41/02 Passrecht Fremdenrecht;

Norm

AsylG 1997 §10 idF 2003/I/101;
AsylG 1997 §3;
AsylG 1997 §7;
AsylG 1997 §8 Abs1;
AsylG 1997 §9;

Beachte

Serie (erledigt im gleichen Sinn):2007/19/0902 E 15. Dezember 2010

Betreff

Der Verwaltungsgerichtshof hat durch den Vorsitzenden Senatspräsident Dr. Höß sowie den Hofrat Mag. Nedwed, die Hofrätin Dr. Pollak und die Hofräte Dr. N. Bachler und MMag. Maislinger als Richter, im Beisein der Schriftführerin Dr. S. Giendl, über die Beschwerde 1.) der N, 2.) der P, geboren 1989, 3.) des W und

4.) des S, alle in Wien und vertreten durch Dr. Günter Schandor, Rechtsanwalt in 1120 Wien, Arndtstraße 98/1, gegen den Bescheid des unabhängigen Bundesasylsenates vom 20. September 2006, Zlen. 305.233-C1/E1-IV/44/06, 305.239-C1/E1-IV/44/06, 305.238- C1/E1-IV/44/06 und 305.237-C1/E1-IV/44/06, betreffend § 7 Asylgesetz 1997 (weitere Partei: Bundesminister für Inneres), zu Recht erkannt:

Spruch

Der angefochtene Bescheid wird wegen Rechtswidrigkeit seines Inhaltes aufgehoben.

Der Bund hat den Beschwerdeführern Aufwendungen in der Höhe von EUR 991,20 binnen zwei Wochen bei sonstiger Exekution zu ersetzen.

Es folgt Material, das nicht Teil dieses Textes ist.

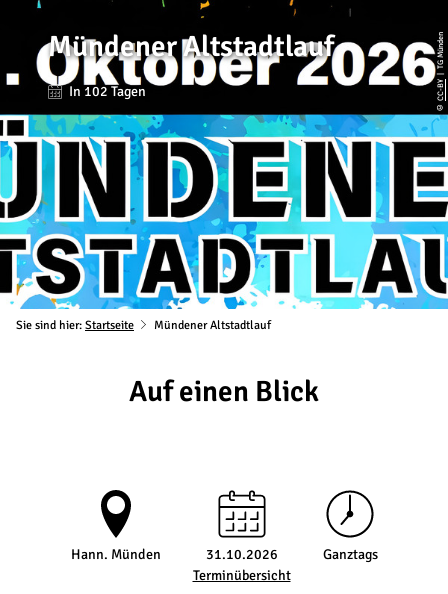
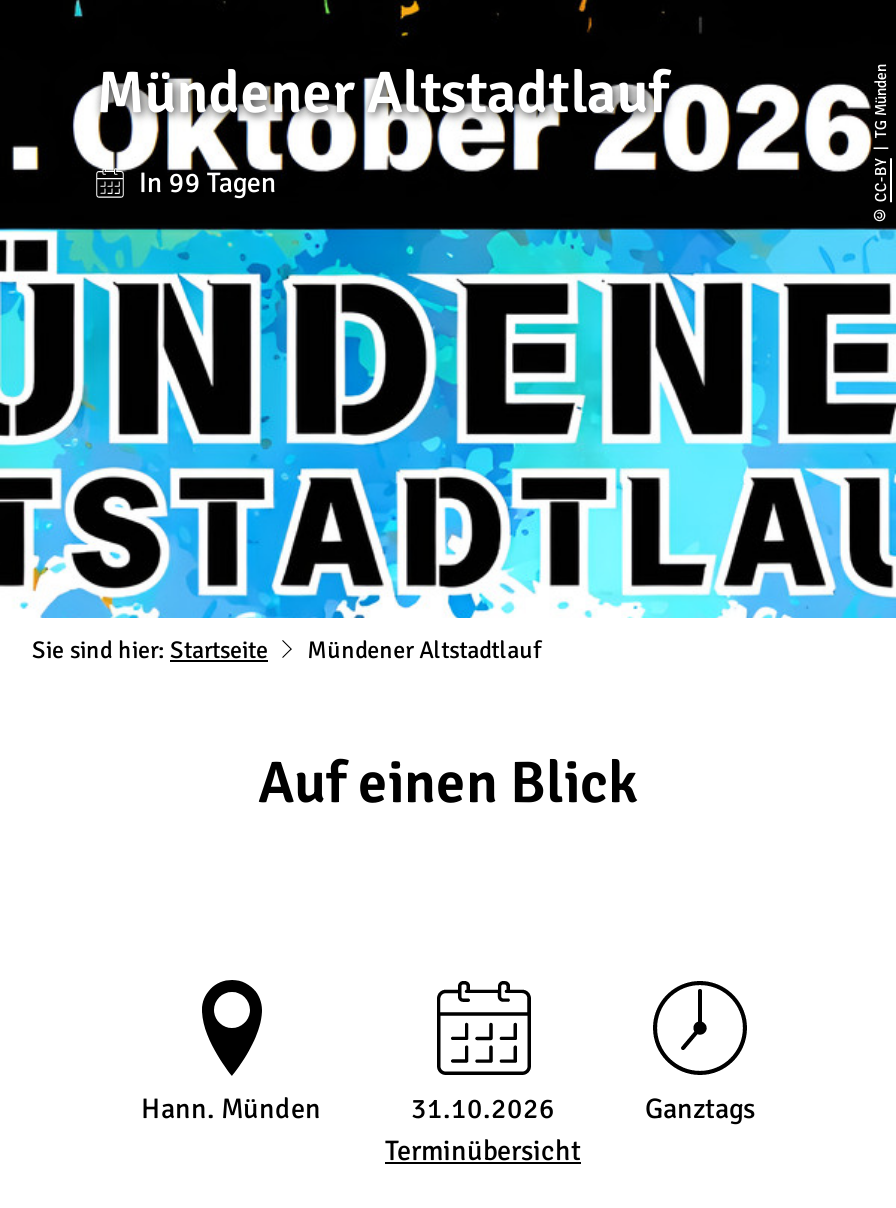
- In 102 Tagen
+ In 99 Tagen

Das Mehrbegehren wird abgewiesen.

Begründung

Die Beschwerdeführer sind Geschwister und Staatsangehörige von Afghanistan.

Ein Asylantrag des Vaters der Beschwerdeführer, ebenfalls afghanischer Staatsangehöriger, vom 23. September 2001 wurde mit Bescheid des Bundesasylamtes vom 18. November 2002 gemäß § 7 Asylgesetz 1997 (AsylG) abgewiesen, wobei gemäß § 8 Abs. 1 AsylG festgestellt wurde, dass die Zurückweisung, Zurückschiebung oder Abschiebung des Vaters der Beschwerdeführer nach Afghanistan nicht zulässig ist. Dieser Bescheid erwuchs in Rechtskraft. Mit Bescheid des Bundesasylamtes vom 5. August 2005 wurde dem Vater der Beschwerdeführer zuletzt eine befristete Aufenthaltsberechtigung gemäß § 8 Abs. 3 i.V.m. § 15 Abs. 2 AsylG bis zum 4. August 2008 erteilt.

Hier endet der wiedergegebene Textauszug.